Ask HN: Would you pay for a shared office/startup space? What would it need? - callmeed

I've got some entrepreneurial friends who have been discussing opening a shared office space–hoping to eventually expand it into a chain.<p>The idea would be, a small biz/soho/startup type pays a monthly fee (say $100-$300/mo) for access to a large, comfortable office/workspace with internet, printers, monitors, file server, coffee, etc. A receptionist attends the space during business hours and can answer the phone. Members can access the space 24/7 via key-card. No walk-ins/non members so that it builds a sense of community among those who share it.<p>They're thinking of starting in Seattle and possible Portland or SF/valley.<p>I'm sure things like this already exist, but:<p>- Would you ever use such a facility?<p>- What would you pay?<p>- What services/features would be great and set it apart?<p>- Could it turn a profit?
======
markm
We paid $420/mo. for shared office space at the heart of Toronto's tech
centre, courtesy the great guys at Lyricfind Inc. We had more than enough
amenities wise. In fact all we needed was wireless Internet, 2 desks and 2
chairs and a bathroom.

It was VERY nice to have access to a meeting room and kitchen, and great
location. I didn't even think of having a communal printer or fax. I just did
all the printing from home. We also used a very 1.0 key system that was fine.
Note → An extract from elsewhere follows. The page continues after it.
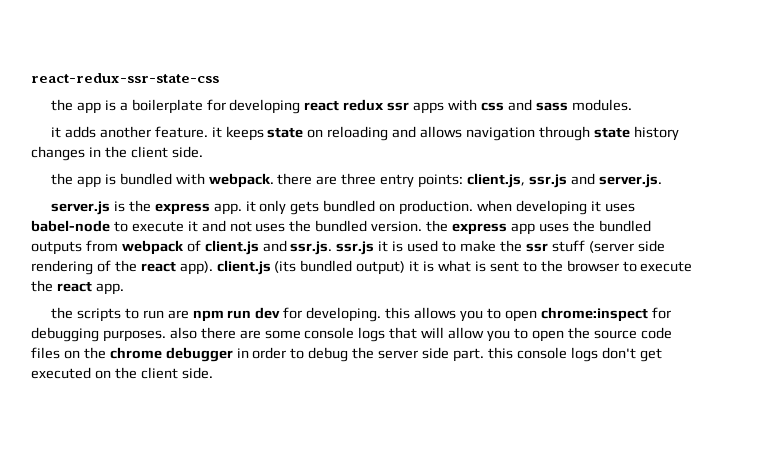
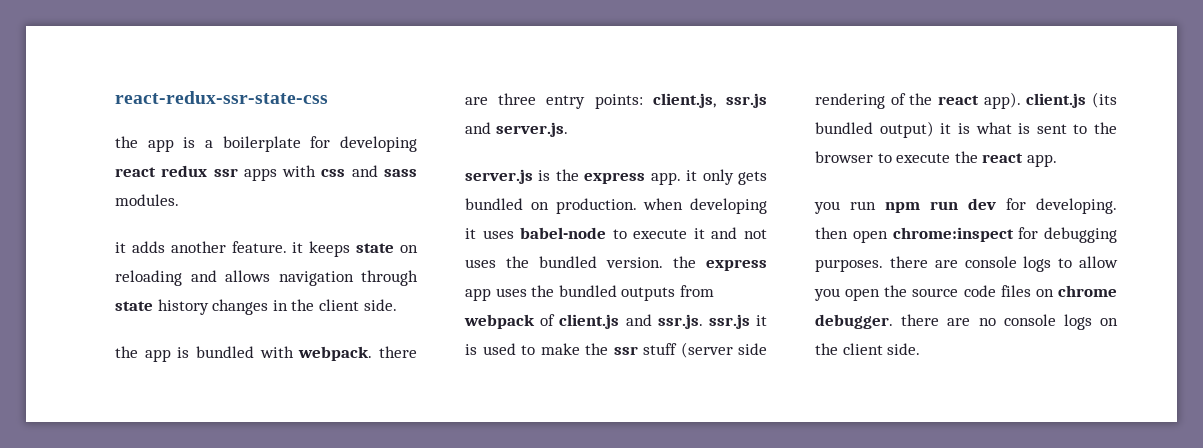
- the scripts to run are npm run dev for developing. this allows you to open chrome:inspect for debugging purposes. also there are some console logs that will allow you to open the source code files on the chrome debugger in order to debug the server side part. this console logs don't get executed on the client side.
+ you run npm run dev for developing. then open chrome:inspect for debugging purposes. there are console logs to allow you open the source code files on chrome debugger. there are no console logs on the client side.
With regards to this turning a profit, the same idea was tried a couple of
years ago in Toronto and it was actually making a profit. I believe it was
called something like 'Indoor playground' or 'Digital Playground' but I can't
find a website or link. The last I heard was that it was closed down due to a
problem with the landlord being a dick, not running out of money. The founder
also went on to do greater things.

------
cliffh
I use Cubespace <http://cubespacepdx.com/> in Portland.

The amenities I use regularly: cube, printers, kitchen, coffee, snacks.

Amenities I appreciate having available: meeting rooms, private phone rooms.

The community is good to have around. Entrepreneurial, networking events,
other users in interesting non-technical fields.

------
psyklic
In LA -- <http://www.blankspaces.com/>

I heard the founder of this speak. He said he is turning a much higher profit
than typical brick-and-mortar businesses. He rents out some of the space very
creatively for non-office things as well, such as birthday parties. He is also
very active in the community, for instance he hosts freelancer meetups.

Also, note that the neighbors of BlankSpaces "include FedEx Kinko’s, Wells
Fargo, Starbucks and Staples."

------
jwb119
You may already be aware of this, but the current buzzword for what you are
talking about is "co-working".

It is gaining quite a bit of traction here in nyc.

<http://en.wikipedia.org/wiki/Coworking> <http://www.nwcny.com/>

------
z3r0p4r4d0x
I know in Melbourne, Monash University has a sort of similar service, but they
call it an "incubator" though.
[http://www.monashincubator.com.au/Content/Pub/ContentDetail....](http://www.monashincubator.com.au/Content/Pub/ContentDetail.asp?lngContentID=4)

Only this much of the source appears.